Hey John,
short on time, so just a brief response to "what does optimize compression actually do?".
(I believe I've covered that stuff in more detail in the book... ).
Optimize compression tries to figure out
a) after what column a table should be sorted and
b) the compression algorithm for the value vector for each column.
Obviously the overall compression efficiency depends on the type of data and the distribution of this data per column.
Since we reconstruct tuples based on the relative position (offset position) of the entries in the respective value vectors, the sort order for tuples has to be the same in all columns.
So, the tuple that is on position 42 in the first column has to be on position 42 in all columns.
Now, the goal is clear: find the sort order and the compression algorithm (you know... DEFAULT, INDIRECT, CLUSTER, RLE..) that allows best overall compression.
Still with me? good.
The single reason that makes one compression algorithm better for a specific column than the other is the data distribution. Depending on things like having one absolutely most common value or a recurring pattern of values and so on, different algorithms can be used.

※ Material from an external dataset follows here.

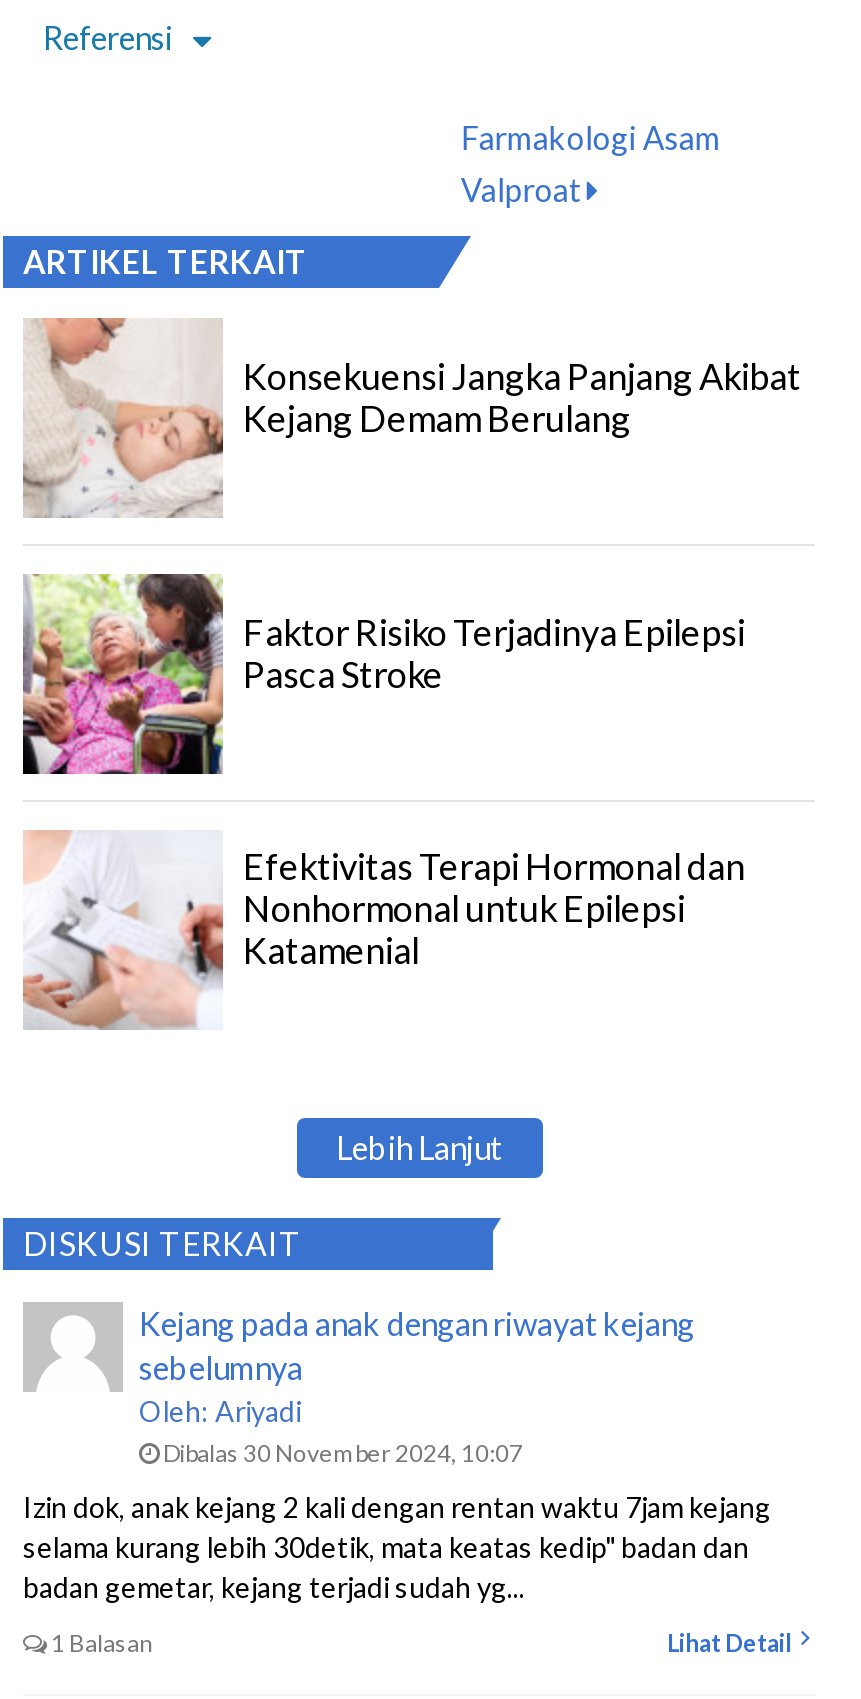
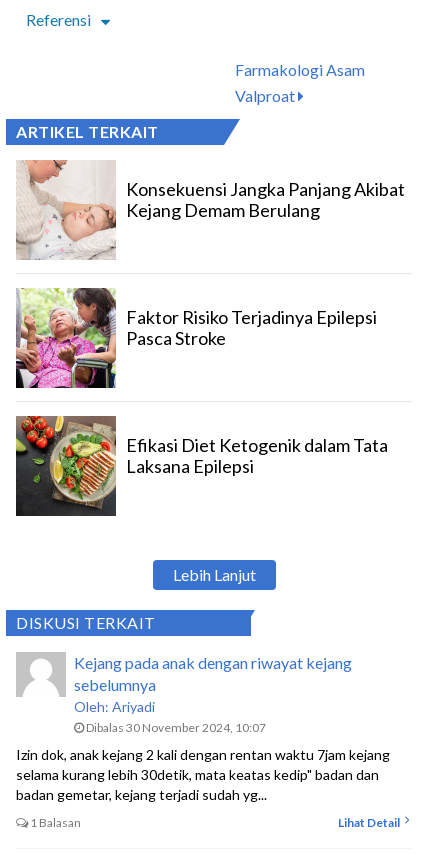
[21,830,745,1030] [image] | Efektivitas Terapi Hormonal dan | Nonhormonal untuk Epilepsi | Katamenial -> [15,415,388,517] [image] | Efikasi Diet Ketogenik dalam Tata | Laksana Epilepsi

Stupid example: color indicating column for cars (yeah, the car analogy again... whatever ). Let's say it has ten colors in total but red really stands out with over one third of all cars.
It would probably make sense to sort the tuples by color then and apply RLE to the color red entries.
Alright... as anyone with some exposure to optimization problems will guess finding the "best" combination might take some time. Also, with our usual database situations the actual kind of data and its distribution within the columns doesn't change that often.
Once the initial loading phase is passed, the data distribution is actually quite stable for a while.
Running the optimization every time with a delta merge would be pointless.
So, the compression optimization only is performed when a lot of data has changed - or when it's asked for manually.
Bottom line: the compression optimization run tries to find the optimal compression types for all columns of a table. The actual compression is performed with every delta merge.
Ok, here you go, now you know -
A great weekend to everybody.
- Lars